[Modification records]
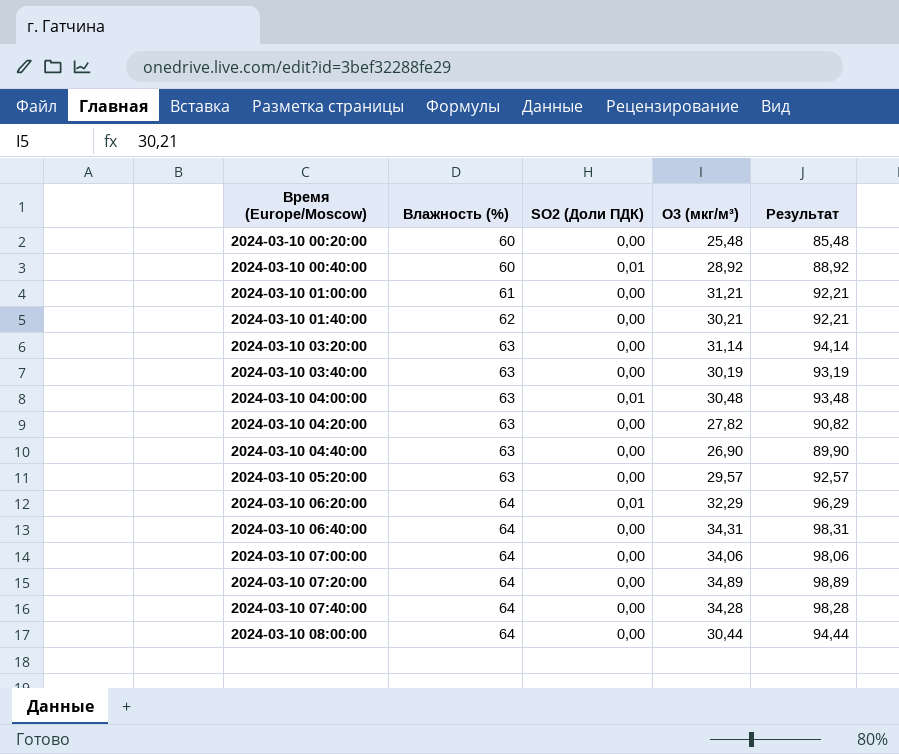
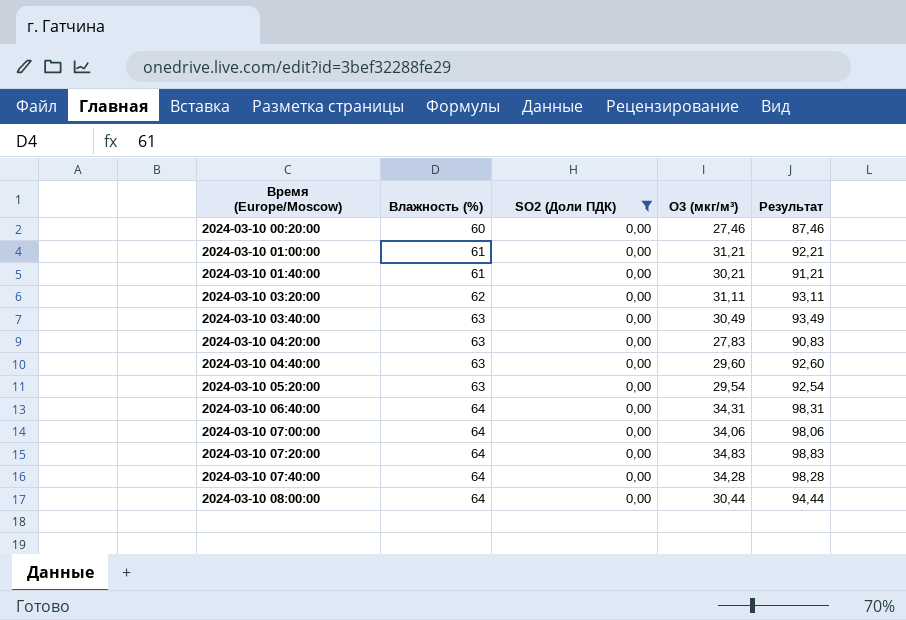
filter: none -> SO2 (Доли ПДК) = 0,00
2024-03-10 00:20:00 | O3 (мкг/м³): 25,48 -> 27,46
2024-03-10 00:20:00 | Результат: 85,48 -> 87,46
2024-03-10 01:40:00 | Влажность (%): 62 -> 61
2024-03-10 01:40:00 | Результат: 92,21 -> 91,21
2024-03-10 03:20:00 | Влажность (%): 63 -> 62
2024-03-10 03:20:00 | O3 (мкг/м³): 31,14 -> 31,11
2024-03-10 03:20:00 | Результат: 94,14 -> 93,11
2024-03-10 03:40:00 | O3 (мкг/м³): 30,19 -> 30,49
2024-03-10 03:40:00 | Результат: 93,19 -> 93,49
2024-03-10 04:20:00 | O3 (мкг/м³): 27,82 -> 27,83
2024-03-10 04:20:00 | Результат: 90,82 -> 90,83
2024-03-10 04:40:00 | O3 (мкг/м³): 26,90 -> 29,60
2024-03-10 04:40:00 | Результат: 89,90 -> 92,60
2024-03-10 05:20:00 | O3 (мкг/м³): 29,57 -> 29,54
2024-03-10 05:20:00 | Результат: 92,57 -> 92,54
2024-03-10 07:20:00 | O3 (мкг/м³): 34,89 -> 34,83
2024-03-10 07:20:00 | Результат: 98,89 -> 98,83

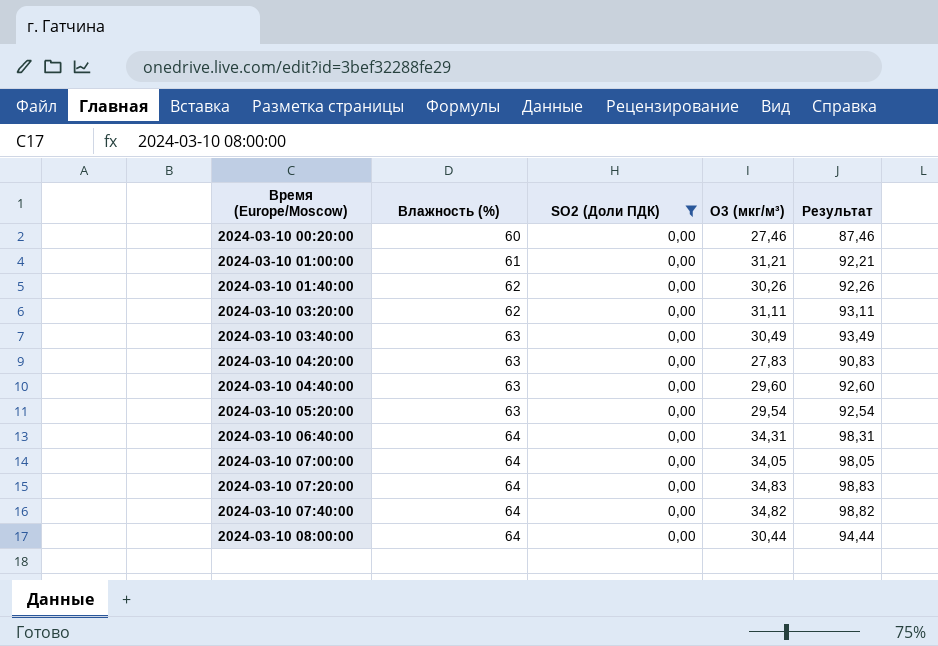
2024-03-10 01:40:00 | Влажность (%): 61 -> 62
2024-03-10 01:40:00 | O3 (мкг/м³): 30,21 -> 30,26
2024-03-10 01:40:00 | Результат: 91,21 -> 92,26
2024-03-10 07:00:00 | O3 (мкг/м³): 34,06 -> 34,05
2024-03-10 07:00:00 | Результат: 98,06 -> 98,05
2024-03-10 07:40:00 | O3 (мкг/м³): 34,28 -> 34,82
2024-03-10 07:40:00 | Результат: 98,28 -> 98,82

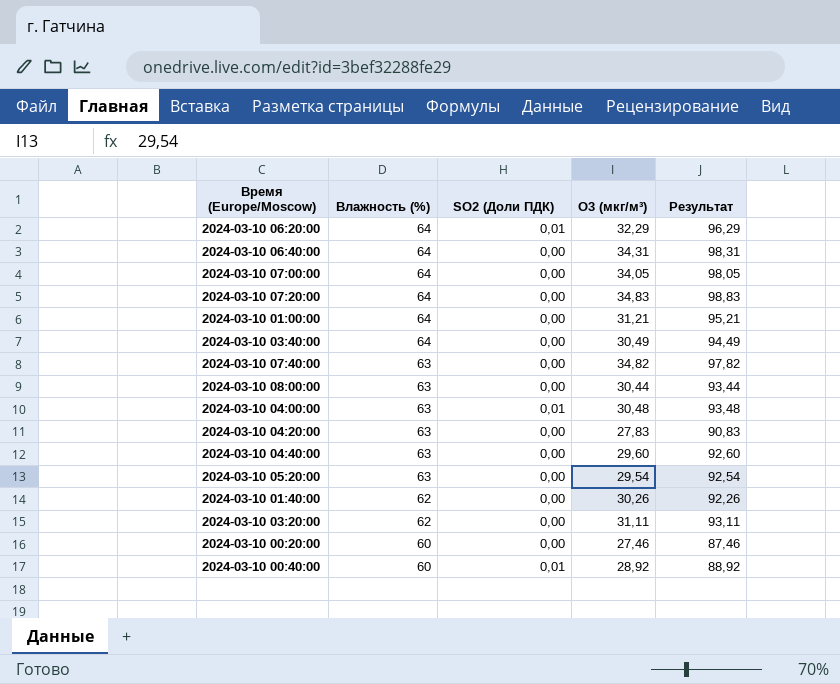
filter: SO2 (Доли ПДК) = 0,00 -> none
row order: Время (Europe/Moscow) ascending -> Влажность (%) descending
2024-03-10 01:00:00 | Влажность (%): 61 -> 64
2024-03-10 01:00:00 | Результат: 92,21 -> 95,21
2024-03-10 03:40:00 | Влажность (%): 63 -> 64
2024-03-10 03:40:00 | Результат: 93,49 -> 94,49
2024-03-10 07:40:00 | Влажность (%): 64 -> 63
2024-03-10 07:40:00 | Результат: 98,82 -> 97,82
2024-03-10 08:00:00 | Влажность (%): 64 -> 63
2024-03-10 08:00:00 | Результат: 94,44 -> 93,44

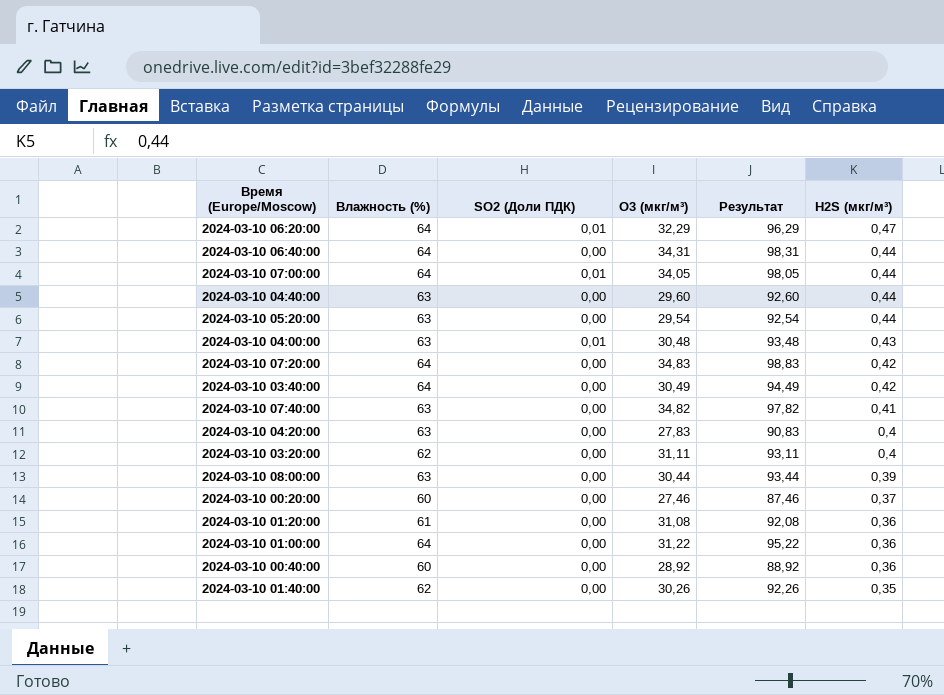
row order: Влажность (%) descending -> H2S (мкг/м³) descending
column H2S (мкг/м³) | position: none -> 6
2024-03-10 07:00:00 | SO2 (Доли ПДК): 0,00 -> 0,01
row 2024-03-10 01:20:00: none -> 61 | 0,00 | 31,08 | 92,08 | 0,36
2024-03-10 01:00:00 | O3 (мкг/м³): 31,21 -> 31,22
2024-03-10 01:00:00 | Результат: 95,21 -> 95,22
2024-03-10 00:40:00 | SO2 (Доли ПДК): 0,01 -> 0,00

Goal of the exercise: Among the records above, find the lines where the word "descending" appears and copy them.

Response box:
row order: Время (Europe/Moscow) ascending -> Влажность (%) descending
row order: Влажность (%) descending -> H2S (мкг/м³) descending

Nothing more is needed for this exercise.